February 16, 2015

irs_noticeYou may have received a notice or letter from the IRS. Now what?

Notices or letters from the IRS generally indicate the reason for the correspondence, and also provide instructions for you to follow. Note that notices from the IRS can be either favorable or unfavorable. While your first reaction may understandably be dread or panic, keep calm and remember that many notices and letters can be dealt with by either visiting or calling an IRS office.

Identify What the IRS Wants

The letter or notice should state the reason it was sent in the first place, as well as its primary purpose and contain instruction on how to respond. Typically, there is a specific issue regarding your tax return or account. It could be a request for additional information on your tax return, to inform you of additional tax you owe, or on the positive side to let you know that your refund is larger than initially reported.

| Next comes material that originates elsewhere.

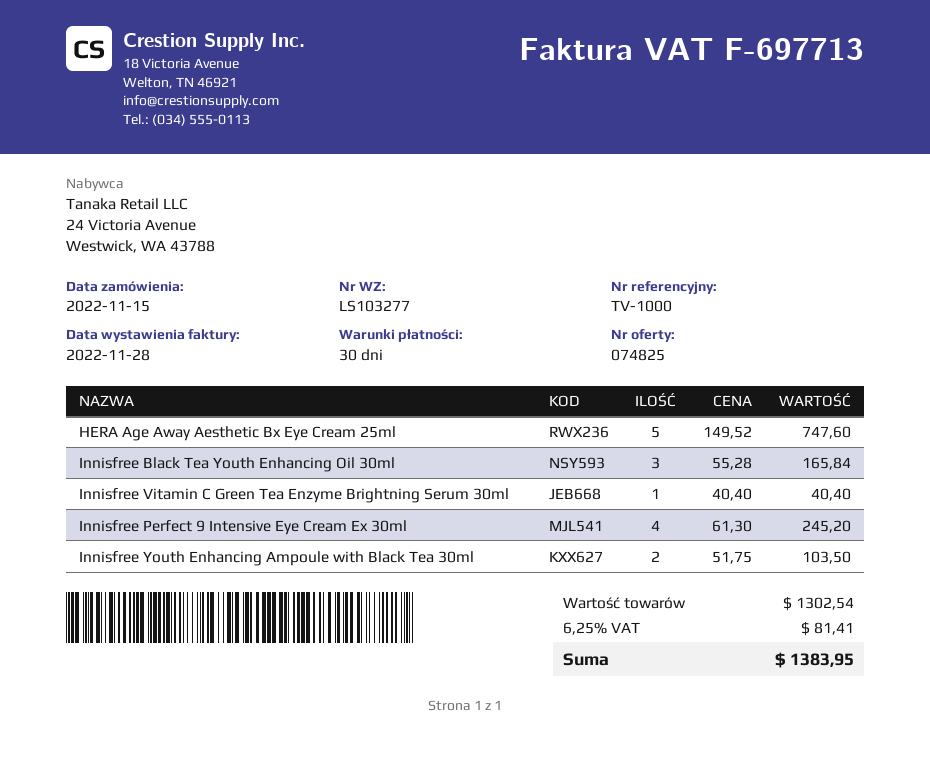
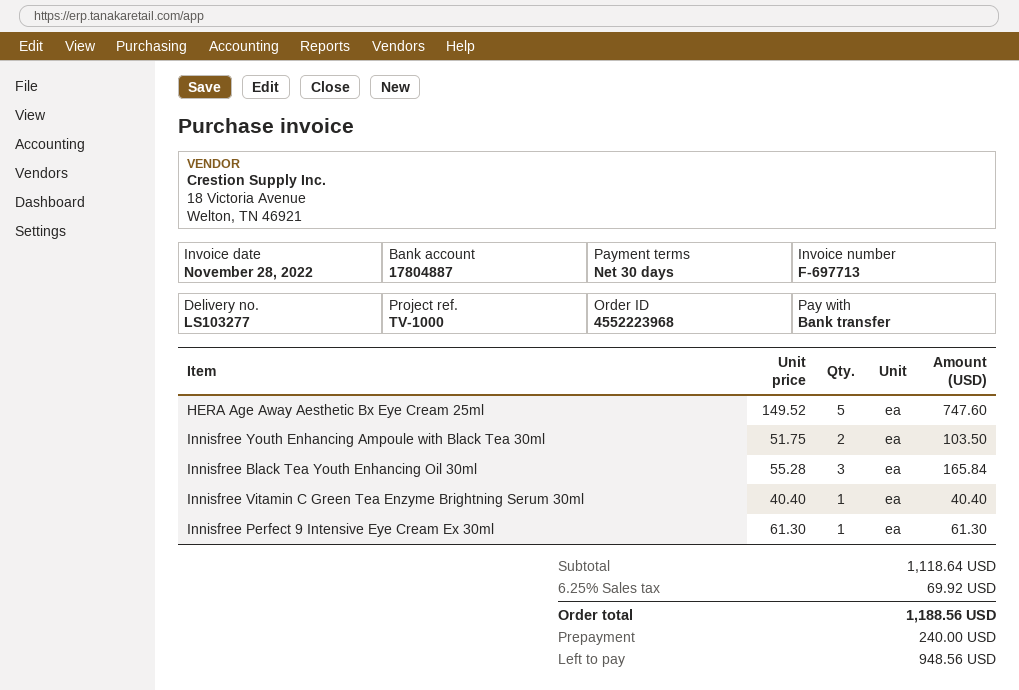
Innisfree Perfect 9 Intensive Eye Cream Ex 30ml: 4 x 61.30 = 245.20 -> 1 x 61.30 = 61.30
subtotal: 1302.54 -> 1118.64
tax: 6.25% = 81.41 -> 6.25% = 69.92
total: 1383.95 -> 1188.56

There are more than 70 unique letters you can receive from the IRS on a vast number of topics, and so you should refer to the notice number located on the upper right hand of the document. There is a table on the IRS website that explains each type of notice or letter in detail, and so you can easily match your notice’s number with the number in the table in order for more information. Even though the contents may slightly vary based on your unique case, notices with the same number basically serve the same purpose.

Responding to the IRS

You are usually given 30 days to respond to a letter or notice from the IRS. Follow the instructions indicated, whether it asks you a specific question or requests you to provide more information. You may be able to respond to the notice yourself if it is a minor issue. In some instances, however, it may be best to consult with a tax professional.

If you do not agree with what is written on the notice, respond with a written explanation as soon as possible. Clearly outline your reasons for disagreeing, and enclose copies of all documents that may be relevant to your case. Mail your letter and documents to the address printed on the top left corner, and include the bottom tear-off stub that includes your name, address, and Social Security number for reference purposes. Allow a minimum of one month for a response. Make it a point to keep a copy of any and all correspondences with the IRS should you need to refer to it later on.

The important thing is to respond when the IRS contacts you. Ignoring notices will not make issues go away, and may even result in additional penalties.

If you owe the IRS a significant amount of money it might be advisable to consult with an experienced tax attorney to help you plan the best course of action.